Ada yang ingin keluar secara diam-diam juga? Sepertinya aku bisa menggunakan kesempatan ini, batin Han Mi seraya terkekeh pelan saat membayangkan kesempatan menggiurkan itu.
"Masa, hanya karena ingin bertemu kakakmu itu kamu harus begini?" Temannya yang berdiri dihadapannya memasang ekspresi tidak suka. Ujung Hanfu berwarna abu-abu muda yang dikenakannya sedikit berkibar tertiup angin.
"Bukan hanya! Fuyan Gege* sangat mengerti aku, dan lagi ... perjalanannya kali ini sangatlah jauh, kau tahu Kota Feng yang ada di Perbatasan benteng Selatan Kekaisaran? Argh ... ayolah Ming'er tolonglah aku kali ini saja. Lagi pula aku tak akan pernah mendapat izin hanya untuk masalah seperti ini," ujar gadis itu penuh permohonan.
Wanita bernama Ming itu terlihat berpikir sejenak, menimbang-nimbang apakah ia harus membantunya atau tidak. "Yasudah ... tapi, kau kan sendirian ... apakah tidak masalah? Perlukah aku--"
"Tidak--"
"Sepertinya tadi aku mendengar ada yang ingin keluar dari Istana Kekaisaran ...." Han Mi seketika muncul, berjalan mendekat ke arah dua Dayang tersebut. Sebisa mungkin ia mengatur suaranya supaya terdengar sedikit seperti seorang pria.

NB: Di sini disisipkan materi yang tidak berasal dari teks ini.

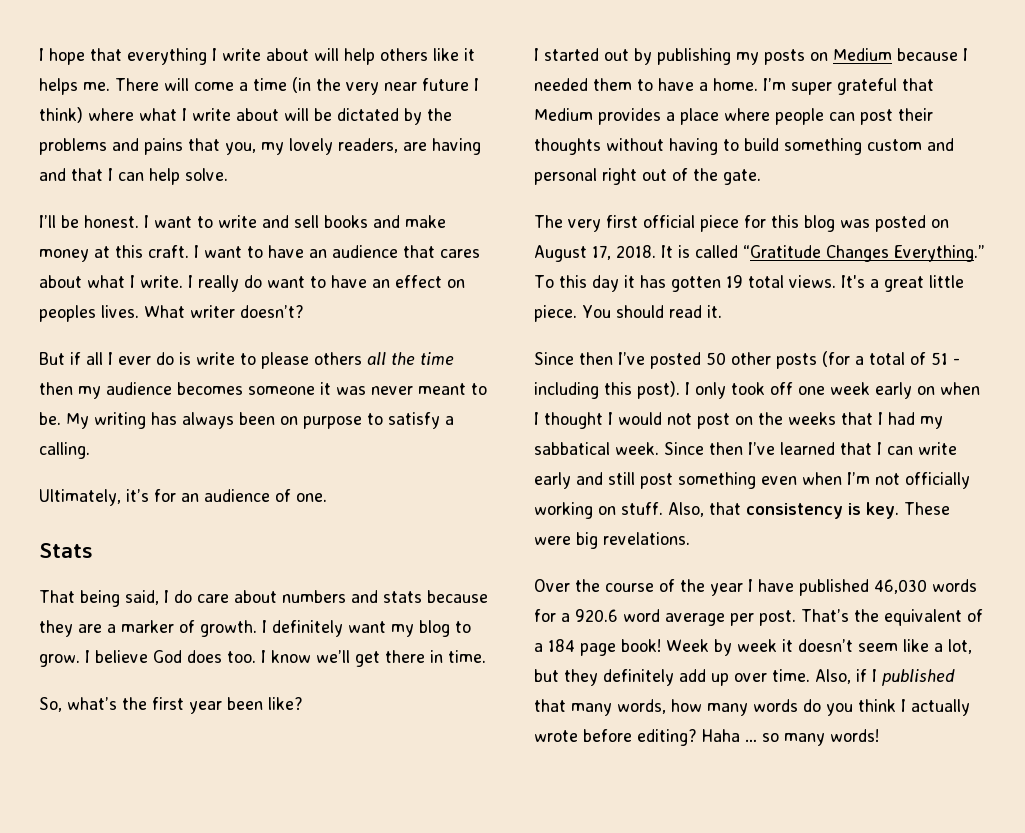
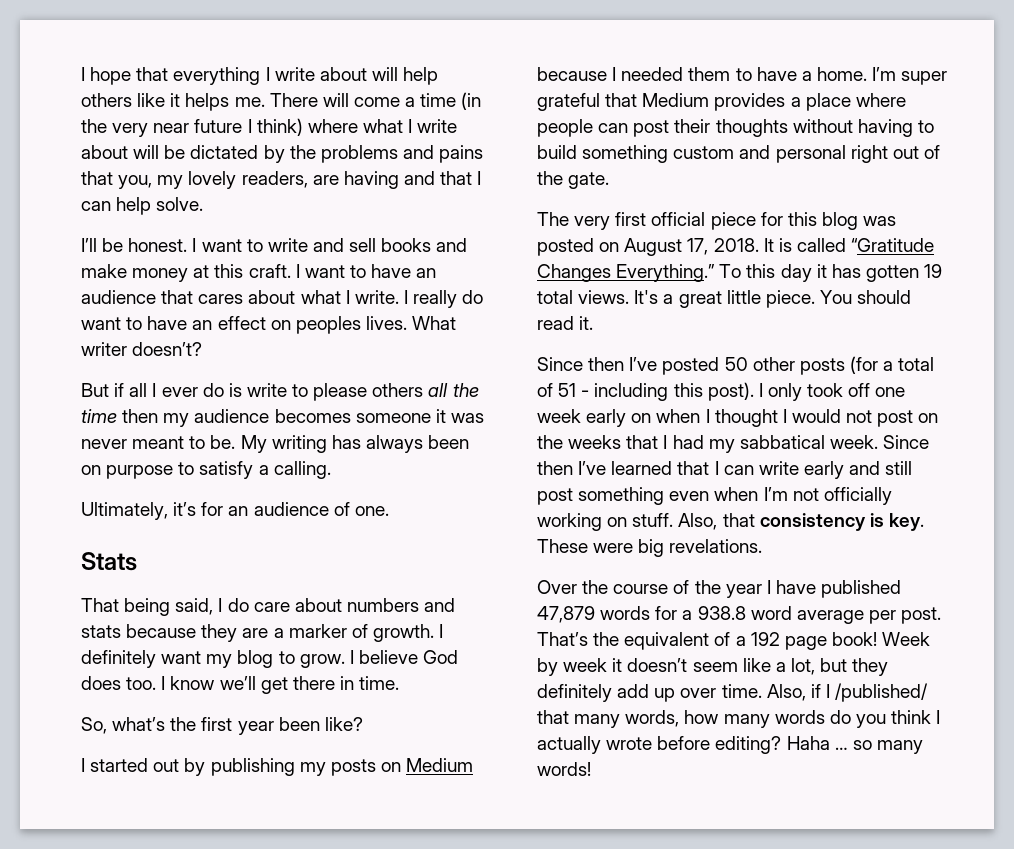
[874,579,927,594] 46,030 -> [537,606,595,623] 47,879
[575,609,618,622] 920.6 -> [697,606,746,620] 938.8
[548,639,575,652] 184 -> [750,632,780,646] 192
[882,669,955,686] published -> [835,683,929,702] /published/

Ekspresi terkejut terlihat jelas di wajah Ming dan temannya. "K-kau! Siapa Kau!" seru gadis tersebut tertahan.
Han Mi merasakan adanya kecanggungan. Namun, ia segera mengatur ekspresinya kembali. "Ah, tenang saja, aku adalah Kasim yang kebetulan sedang lewat." Ia menggaruk pipinya pelan.
"Kami sedang tidak merencanakan sesuatu seperti itu," sanggah Ming cepat. Tatapannya yang penuh selidik tertuju lurus pada Han Mi. Melihat secara detail penampilannya mulai dari rambut yang dikuncir kuda dengan ikat kepala di dahi, poninya di sisi kanan dan kiri yang dibiarkan begitu saja. Hanfu berwarna hitam dan sedikit warna putih di beberapa bagian, lalu sebuah pedang tersampir di sisi kanannya.
Penampilannya benar-benar telah sempurna! Di era tersebut semua pria menggunakan gaya rambut dikuncir kuda sebagai salah satu identitas bahwa mereka adalah pria, jadi ... tak mungkin ada yang mencurigainya bahwa ia adalah perempuan. Di tambah lagi ... tonjolan di dada milik Hwang Lien Tianba tak terlalu terlihat dan itu sangat menambah keuntungan bagi Han Mi.
"Kasim ... Ah! Kumohon jangan beritahu kepala Dayang Liu perihal ini." Gadis itu langsung membungkuk memohon saat melihat tatapan tajam dari Han Mi.
"Hey!" Ming menengok ke arah depannya dengan kaget, "kamu kebiasaan! Tidak bisakah kita bekerja sama untuk mengelak sedikit?" Ming memutar bola matanya malas, kemudian menatap Han Mi penuh kebencian.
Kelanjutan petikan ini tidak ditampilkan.